In the aftermath of the Wall Street bailouts, nearly everyone agreed that one of the greatest priorities for reforming the financial system was to make sure that this wouldn't happen again.
"Never again will the American taxpayer be held hostage by a bank that is too big to fail," Barack Obama told the American people.
The primary mechanism put in place to avoid another round of bailouts is called "resolution authority." The idea is that instead of keeping failing financial giants alive, regulators will swoop into a failing financial institution, fire the executives, cram down the creditors and wipe-out shareholders.
The dire prospects of falling into resolution are supposed to discipline managers to avoid excessive risk and incentivize bondholders to monitor risk at banks. The combination of management and bondholder risk awareness should improve performance and decrease systemic risk.
That's the theory, anyway. One problem with this theory is that no one knows how resolution authority will actually operate. It isn't bankruptcy but we don't know quite what it is. We don't know when, exactly, it can be invoked. Once it is invoked, we do not know how the process will work or what the outcome will be. It's a black box inside of a black box inside of a black box.
But even if we somehow got resolution authority right—perhaps by carefully modeling it after existing bankruptcy law—it's not clear that regulators will be able to invoke it. After all, the law itself requires regulators to consider the effects of resolution on the stability of the financial system. That is a ready-made excuse for not 'resolving' a large and complex financial institution.
Now Peter Boone and Simon Johnson have raised a new problem: banks seem to be growing into global giants that will make it impossible for national regulators to invoke resolution authority.
The resolution authority does not cover global financial activities. In fact, it cannot, because no legislature, including the U.S. Congress, can pass a law that determines what will happen in another country’s legal system.
This has major implications for the next time that the financial system melts down. And bankers are well aware that there will be a next time—[JP Morgan Chase CEO Jamie] Dimon himself told the Financial Crisis Inquiry Commission that there is a crisis “every five to seven years,” which is a completely sensible assessment of how the world’s credit system functions. Before the next crisis comes, however, all a bank has to do to escape the resolution authority is to grow so large that it is vital to not just the U.S. economy, but the entire international financial system. If one of these mega-banks goes under, the government will have no choice but to step in and provide full creditor protection. The resolution authority will effectively be meaningless.
When corporate executives want to protect themselves against potential hostile takeovers, they devise “poison pill” defenses—legal instruments that make it harder for outsiders to get board seats or bring pressure to bear on managers. The hole in this resolution authority is the ultimate poison pill under the new regulatory regime. Already, Dimon and other leading bankers are taking steps to make their banks bigger and more intrinsic to the world economy. It’s a loophole so brilliant and so dangerous that it should take your breath away.

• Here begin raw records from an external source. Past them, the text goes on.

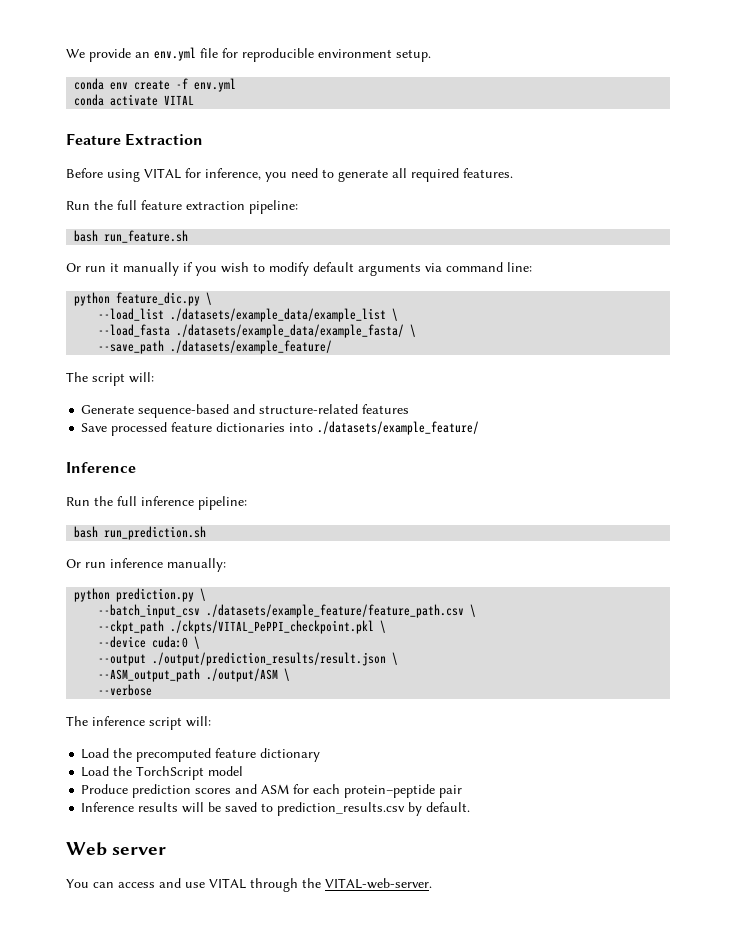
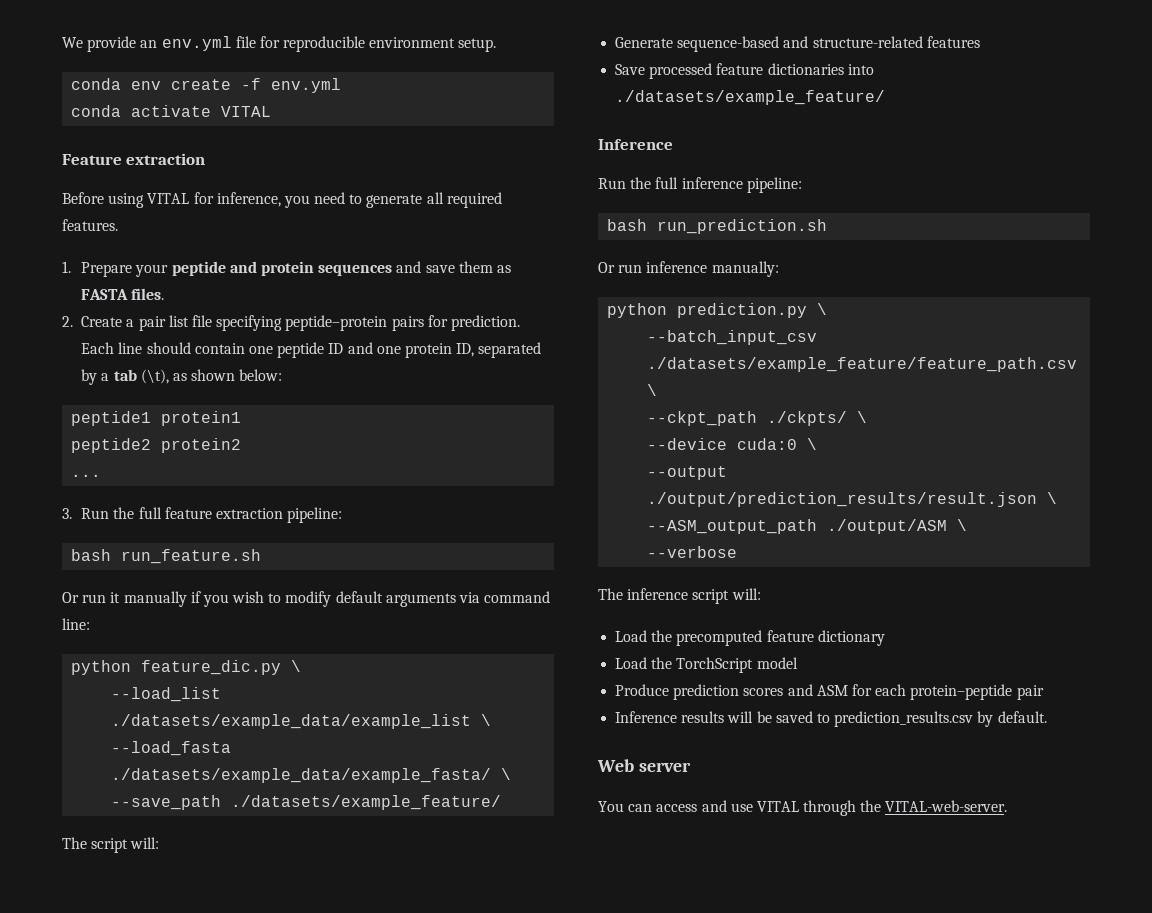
- Feature Extraction
+ Feature extraction
- Run the full feature extraction pipeline:
+ 1. Prepare your peptide and protein sequences and save them as FASTA files.
+ 2. Create a pair list file specifying peptide–protein pairs for prediction. Each line should contain one peptide ID and one protein ID, separated by a tab (\t), as shown below:
+ peptide1 protein1
+ peptide2 protein2
+ ...
+ 3. Run the full feature extraction pipeline:
- --ckpt_path ./ckpts/VITAL_PePPI_checkpoint.pkl \
+ --ckpt_path ./ckpts/ \

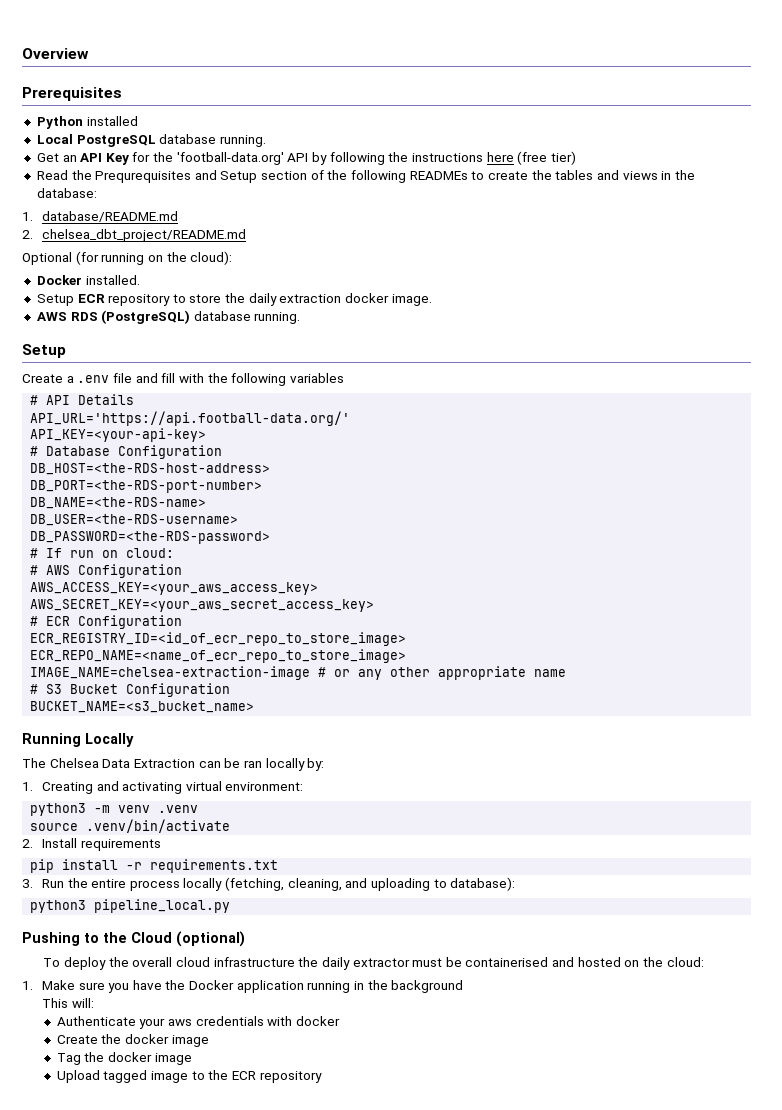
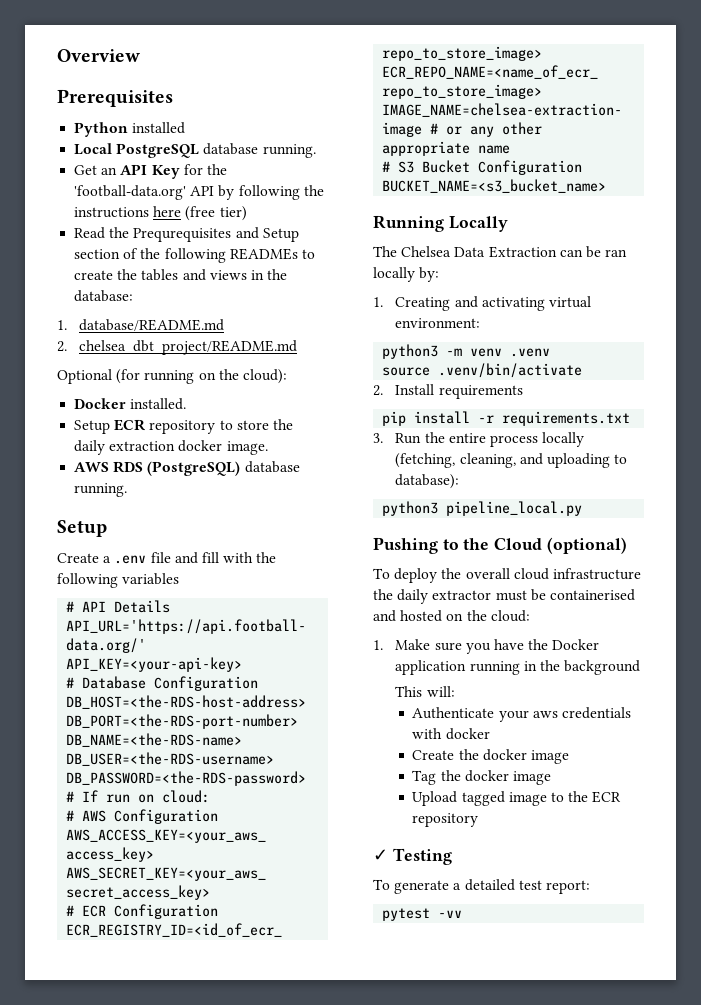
+ ✓ Testing
+ To generate a detailed test report:
+ pytest -vv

This will have seriously perverse consequences. As the credit markets figure out that the largest banks are immune to the risk of resolution and will continue to be bailed out if they fail, the big banks will find credit easier to access. This will give them an advantage over smaller competitors.
It's likely they'll use their access to cheap credit to acquire would-be competitors. What's more, it will encourage excess risk taking because the bond market will not be able effectively exercise discipline. Even if bankers wanted to be prudent, they'll lack the bond-market signaling mechanism that would let them know when they've taken on too much risk.
In short, this isn't just about banks building themselves out of resolution authority. It's about building themselves into the next crisis.